Die Revision wird nicht zugelassen.
Tatbestand:
Der 39-jährige Kläger steht als Polizeihauptkommissar im Dienst des Beklagten. Gegen eine dienstliche Beurteilung für den Zeitraum vom 26. Juli 2005 bis zum 30. April 2006 erhob der Kläger unmittelbar Klage mit dem Begehren, die Beurteilung aus der Personalakte zu entfernen und zu vernichten.

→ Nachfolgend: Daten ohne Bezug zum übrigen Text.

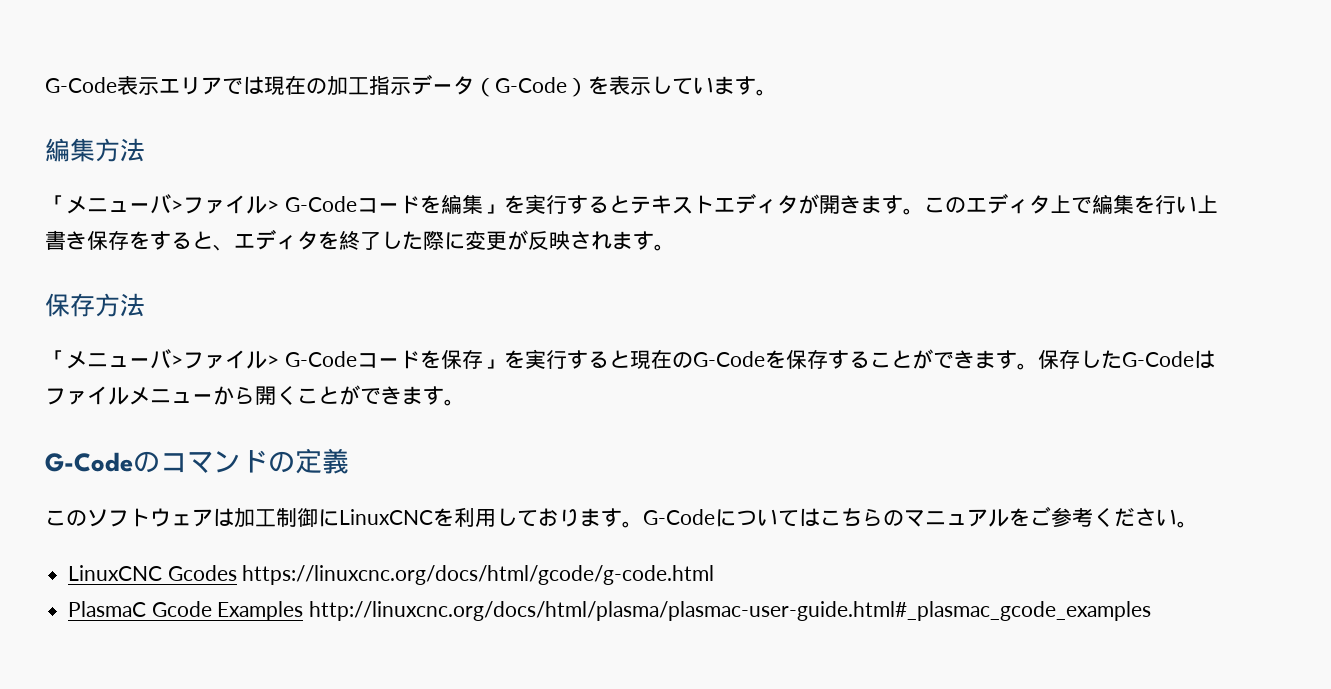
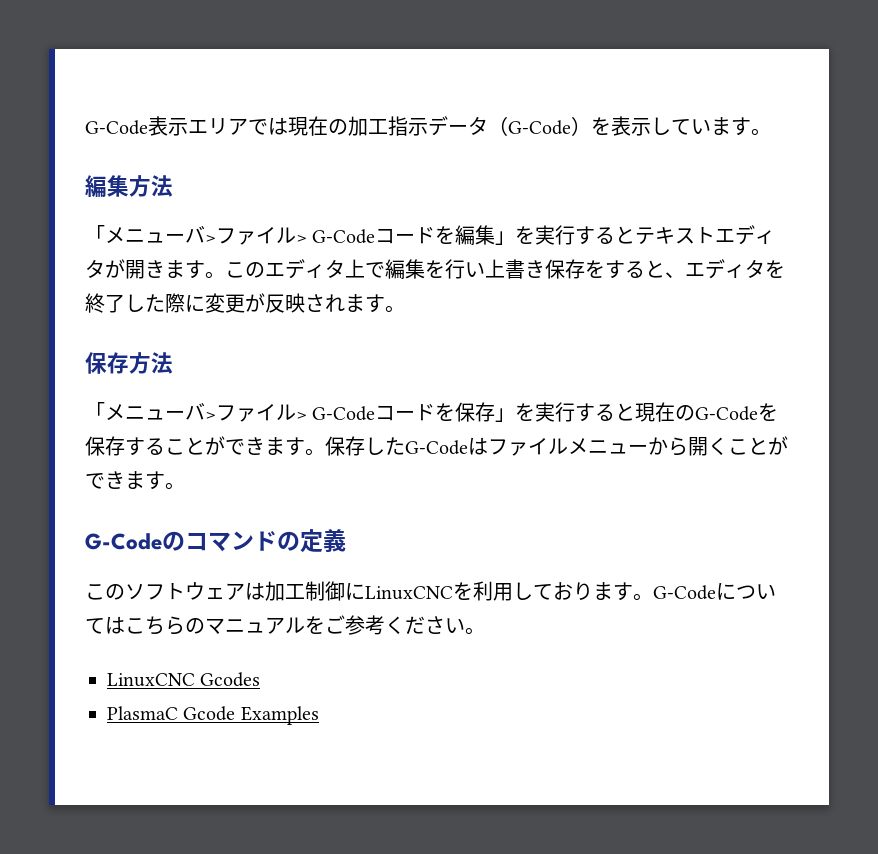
- LinuxCNC Gcodes https://linuxcnc.org/docs/html/gcode/g-code.html
+ LinuxCNC Gcodes
- PlasmaC Gcode Examples http://linuxcnc.org/docs/html/plasma/plasmac-user-guide.html#_plasmac_gcode_examples
+ PlasmaC Gcode Examples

Das Verwaltungsgericht Berlin hat die Klage durch Urteil vom 24. April 2007 als unzulässig abgewiesen. Zur Begründung hat es ausgeführt, dem Kläger fehle das erforderliche Rechtsschutzbedürfnis. Ein Beamter könne einen Antrag auf Abänderung der dienstlichen Beurteilung an seinen Dienstherrn richten. Aufgrund seiner beamtenrechtlichen Treuepflicht sei er auch verpflichtet, dies vor Anrufung des Gerichts zu tun. Ein solcher Antrag sei nach der Einführung von § 111 a Nr. 2 LBG erforderlich, der ein Vorverfahren in solchen Angelegenheiten ausschließe. Entstehungsgeschichte und Systematik dieser Vorschrift ließen nicht den Schluss zu, dass vor Erhebung einer Klage überhaupt kein Verwaltungsverfahren erforderlich oder gar zulässig sei. Der Berliner Landesgesetzgeber habe ersichtlich nur das Widerspruchsverfahren, nicht jedoch jede Art von Verwaltungsverfahren vor Klageerhebung abschaffen wollen. Auch die für die Gesetzesvorlage federführende Senatsverwaltung für Inneres habe die Möglichkeit eines Abänderungsantrages in ihren Ausführungsvorschriften bzw. Bearbeitungshinweisen ausdrücklich beibehalten. Die Rechtsprechung des Bundesverwaltungsgerichts, nach der es eines zusätzlichen, vorgeschalteten Antrages des Beamten gegenüber dem Dienstherrn bei dienstlichen Beurteilungen nicht bedürfe, erfasse nicht den Fall, dass - wie nunmehr in Berlin - kein Widerspruchsverfahren durchzuführen sei. Vielmehr sei der Beamte wie bei einem Schadenersatzanspruch verpflichtet, sein Begehren vor Erhebung einer Klage zunächst gegenüber seinem Dienstherrn zu konkretisieren.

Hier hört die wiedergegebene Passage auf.